Il Fondo Monetario Internazionale impone, ad umiliante garanzia per la concessione del prestito, che buona parte delle riserve auree indiane siano fisicamente trasferite a Londra. Nello stesso tempo, richiede una più decisa liberalizzazione dell’economia indiana. La finanza e le potenze imperialiste si leccano i baffi: il momento atteso da oltre quarant’anni di rimettere le mani sul gigante asiatico, sul suo immenso mercato e sulla sua estesa manodopera sembra a portata di mano.
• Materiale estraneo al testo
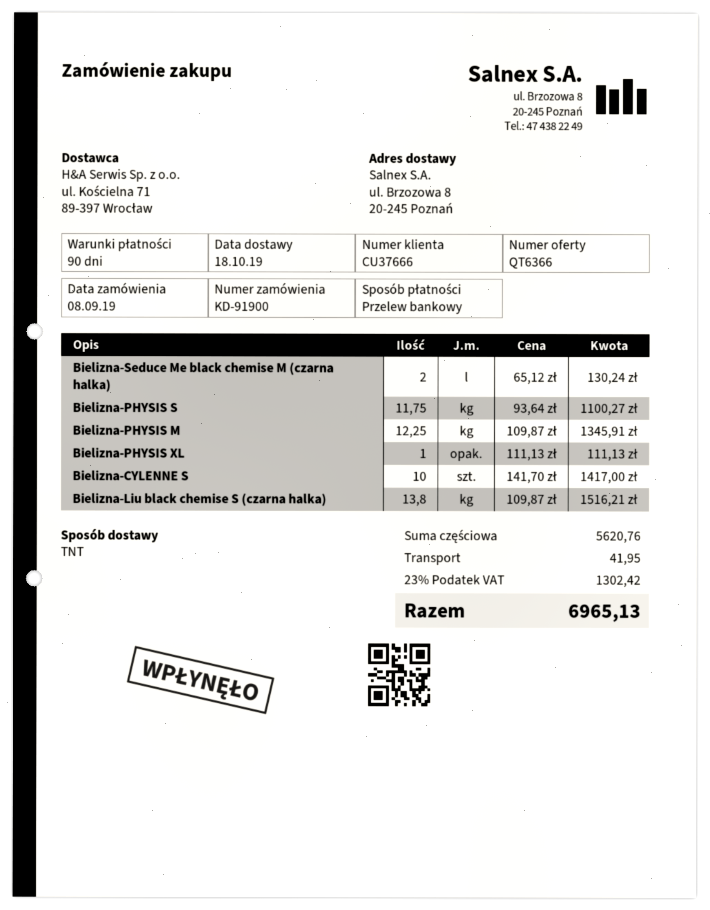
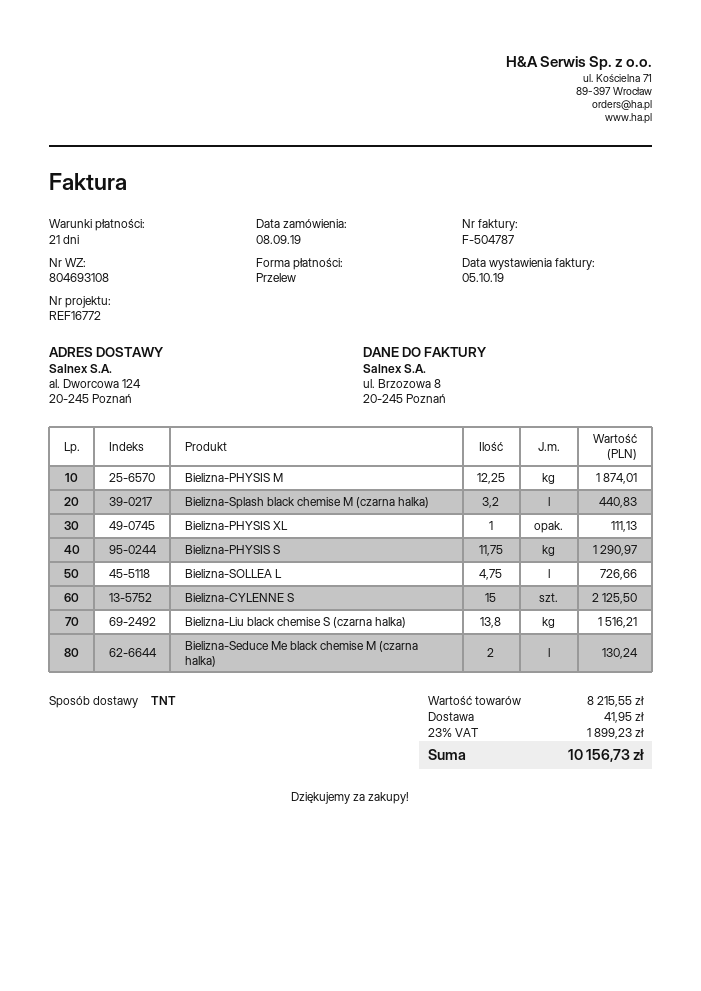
payment terms: 90 days -> 21 days
ship to: ul. Brzozowa 8, 20-245 Poznań -> al. Dworcowa 124, 20-245 Poznań
Bielizna-PHYSIS S: 11.75 for 1100.27 -> 11.75 for 1290.97
Bielizna-PHYSIS M: 12.25 for 1345.91 -> 12.25 for 1874.01
Bielizna-CYLENNE S: 10 for 1417.00 -> 15 for 2125.50
Bielizna-Splash black chemise M (czarna halka): none -> 3.2 for 440.83
Bielizna-SOLLEA L: none -> 4.75 for 726.66
subtotal: 5620.76 -> 8215.55
tax: 23% = 1302.42 -> 23% = 1899.23
total: 6965.13 -> 10156.73

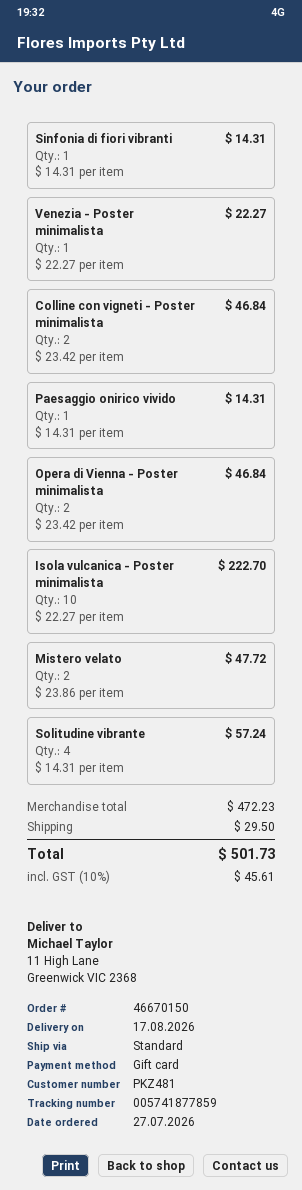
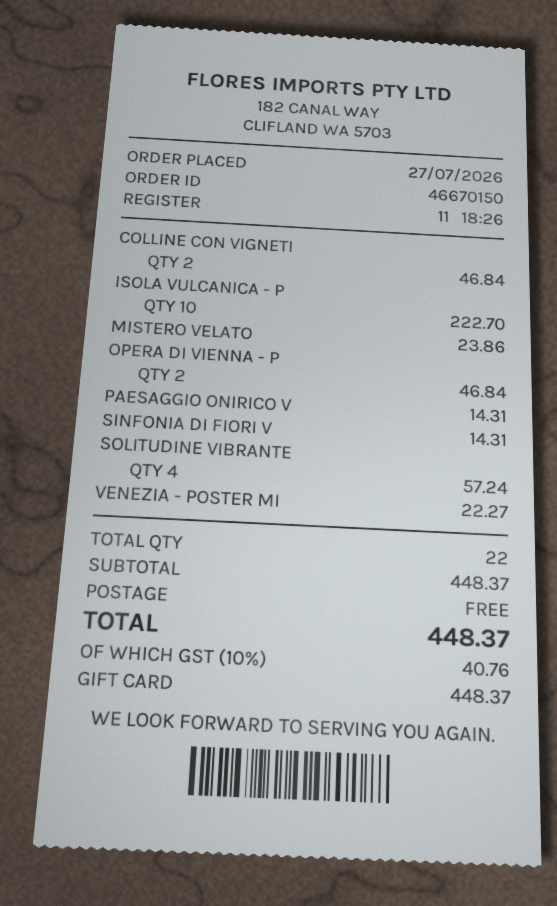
Mistero velato: 2 for 47.72 -> 1 for 23.86
subtotal: 472.23 -> 448.37
shipping: 29.50 -> 0.00
tax: 10% = 45.61 -> 10% = 40.76
total: 501.73 -> 448.37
Come  siano andate le cose da quel "lontano" 1991 ad oggi è cosa che discuteremo nell’articolo "L’India a cavallo del nuovo millennio"

 Note

(1) Sulla cruciale questione della "separazione" (la cosiddetta "partition") col Pakistan rimandiamo a quanto scritto nel n. 73 del che fare.

(2) Su questa fondamentale questione dello stato rimandiamo all’articolo apparso sul n.71 di questo giornale "Stato, capitalismo e… rivoluzione". Ricordiamo che tutti gli articoli degli scorsi numeri sono reperibili sul nostro sito.

(3) Usiamo il termine "appariscente" perché in realtà lo stato (al contrario di ciò che può sembrare) è molto più elefantiaco e "invadente" nei paesi a capitalismo avanzato di quanto lo sia nei paesi "in via di sviluppo".

(4) Per un’analisi dei risvolti sociali ed ecologici della cosiddetta "rivoluzione verde", rimandiamo a vari scritti di Vandana Shiva, interessanti nella documentazione che offrono e in alcune riflessioni che svolgono, pur in presenza di un’impostazione teorica e una linea politica lontanissime dalle nostre.

(5) Al di là della contraddittorietà di alcune misure, la gabbia protettiva con cui lo stato avvolse l’economia indiana avvantaggiò enormemente le grandi concentrazioni capitalistiche "private" (come la Tata Motors, la maggiore industria automobilistica indiana - per fare un nome ormai noto a scala planetaria) che nel trentennio successivo all’indipendenza videro accrescere decisamente il loro potere e la loro influenza politica ed economica.

(6) Nel maggio del 1974, lo sciopero nazionale dei ferrovieri (categoria che di fatto era alla testa del movimento di lotta sociale) viene represso con una brutalità che secondo alcuni testimoni raggiunse "livelli mai visti prima in India". Circa ventimila scioperanti sono arrestati.

(7) In India la divisione della società nelle moderne classi proprie della società capitalistica si intreccia e si sovrappone all’antica divisione in caste peculiare del subcontinente asiatico. I "fuori casta" (o "intoccabili") costituirono per secoli e secoli (e, in buona parte, costituiscono ancor oggi) la parte più povera e più oppressa della società indiana.

(8) Tra il 1979 e il 1987, il pagamento degli interessi sul debito estero cresce del 22% all’anno.